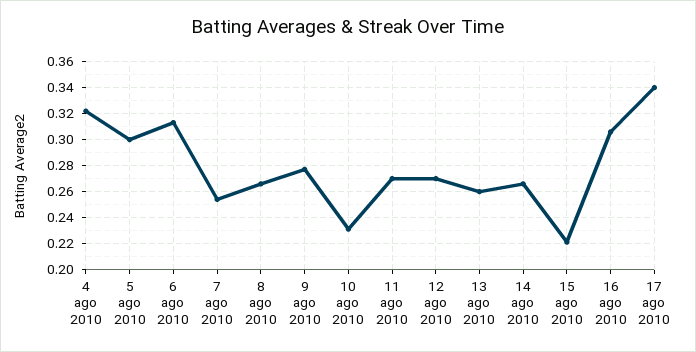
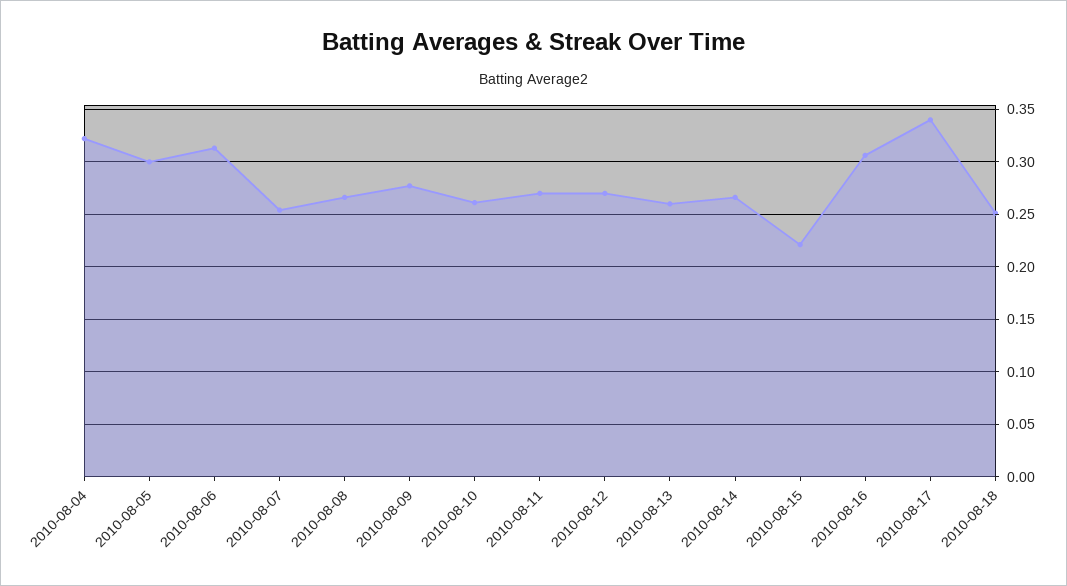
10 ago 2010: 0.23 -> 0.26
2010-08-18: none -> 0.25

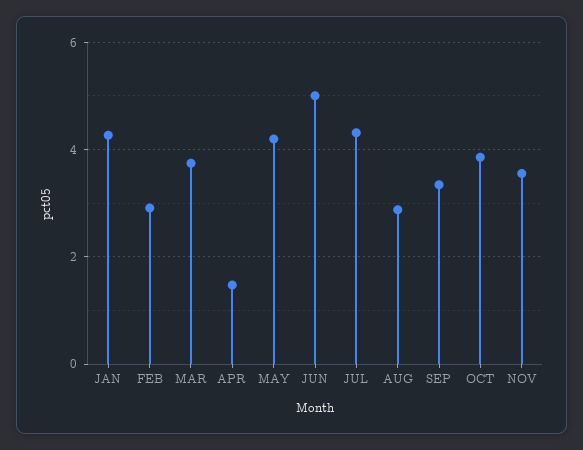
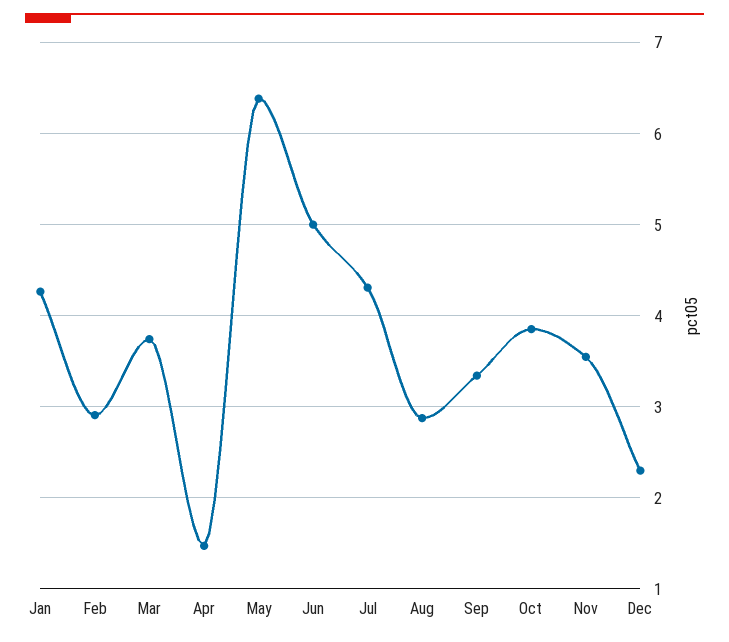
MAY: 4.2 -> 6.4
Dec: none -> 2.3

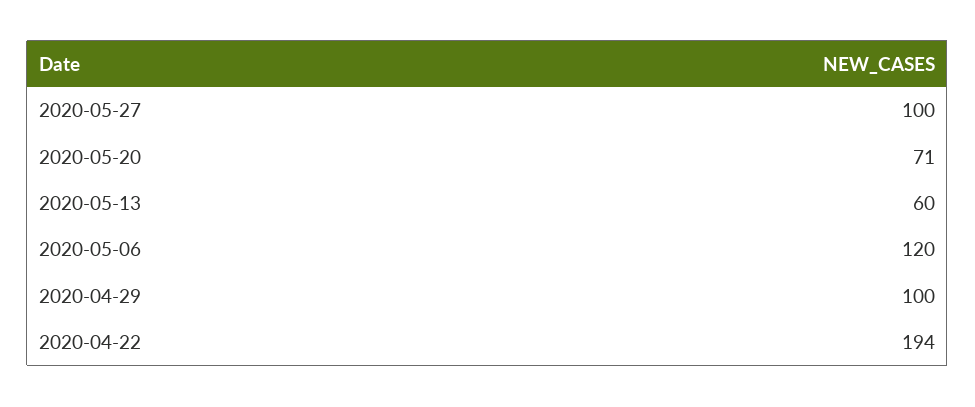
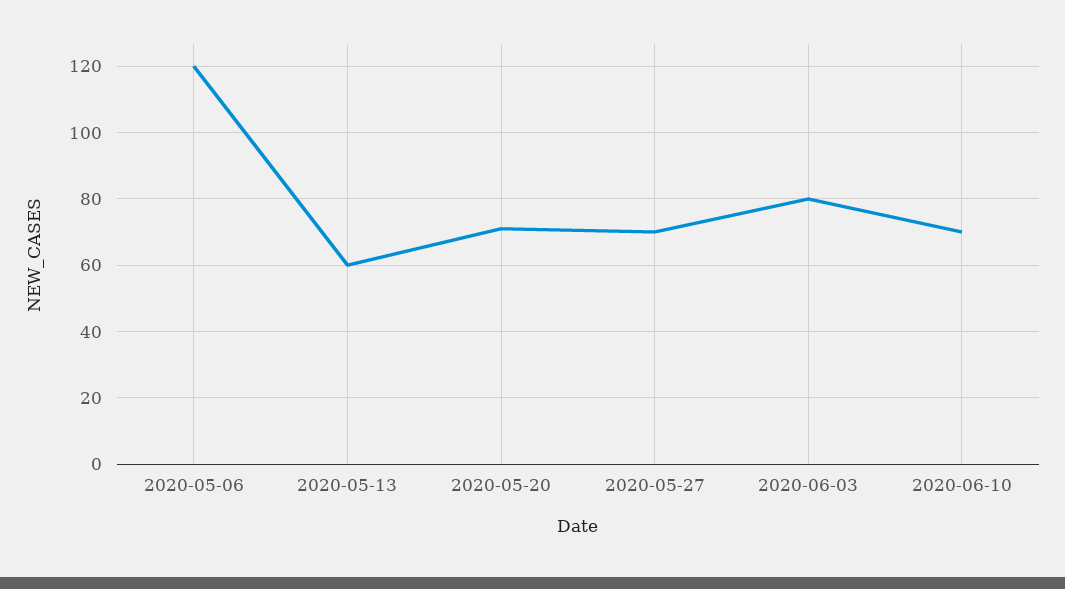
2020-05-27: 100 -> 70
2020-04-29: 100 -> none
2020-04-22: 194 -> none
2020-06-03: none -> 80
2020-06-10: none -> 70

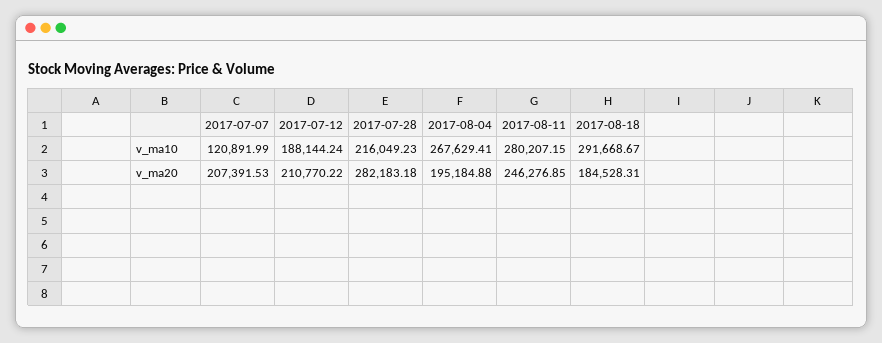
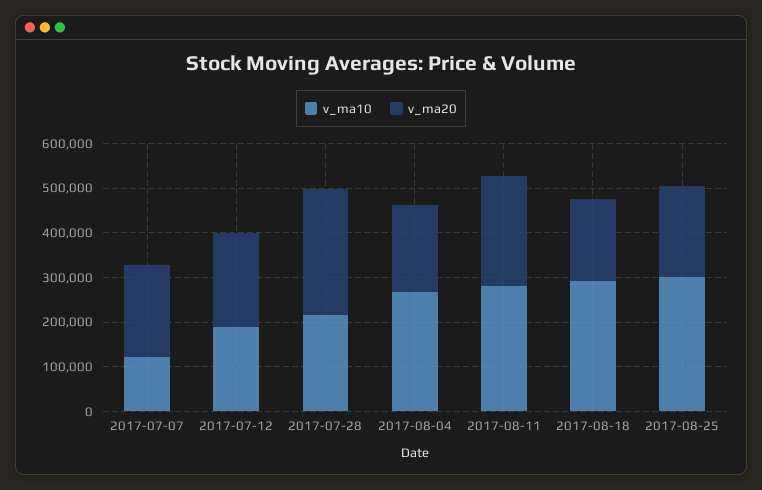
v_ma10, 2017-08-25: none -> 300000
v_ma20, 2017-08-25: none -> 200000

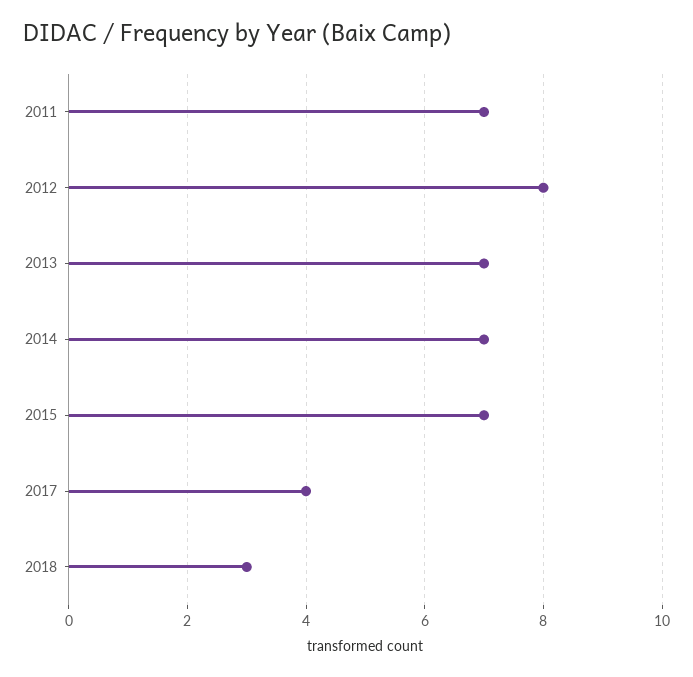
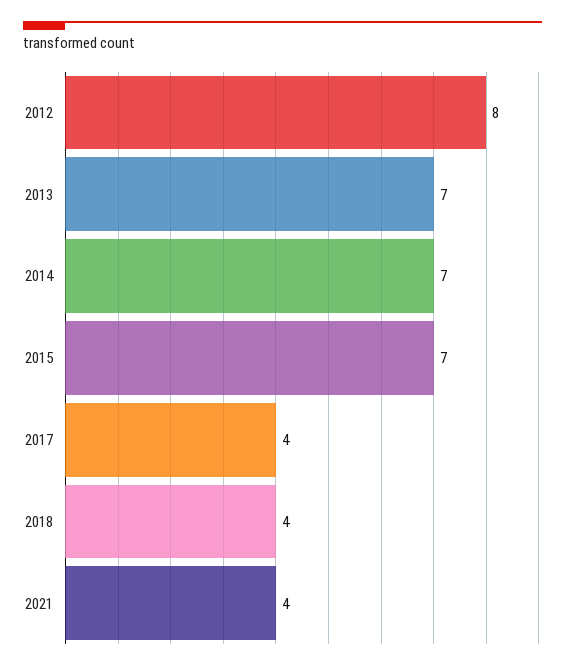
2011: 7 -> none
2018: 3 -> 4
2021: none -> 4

**Assignment**
From the data above, copy each line with the string "none" in it.

**Result below**
2010-08-18: none -> 0.25
Dec: none -> 2.3
2020-04-29: 100 -> none
2020-04-22: 194 -> none
2020-06-03: none -> 80
2020-06-10: none -> 70
v_ma10, 2017-08-25: none -> 300000
v_ma20, 2017-08-25: none -> 200000
2011: 7 -> none
2021: none -> 4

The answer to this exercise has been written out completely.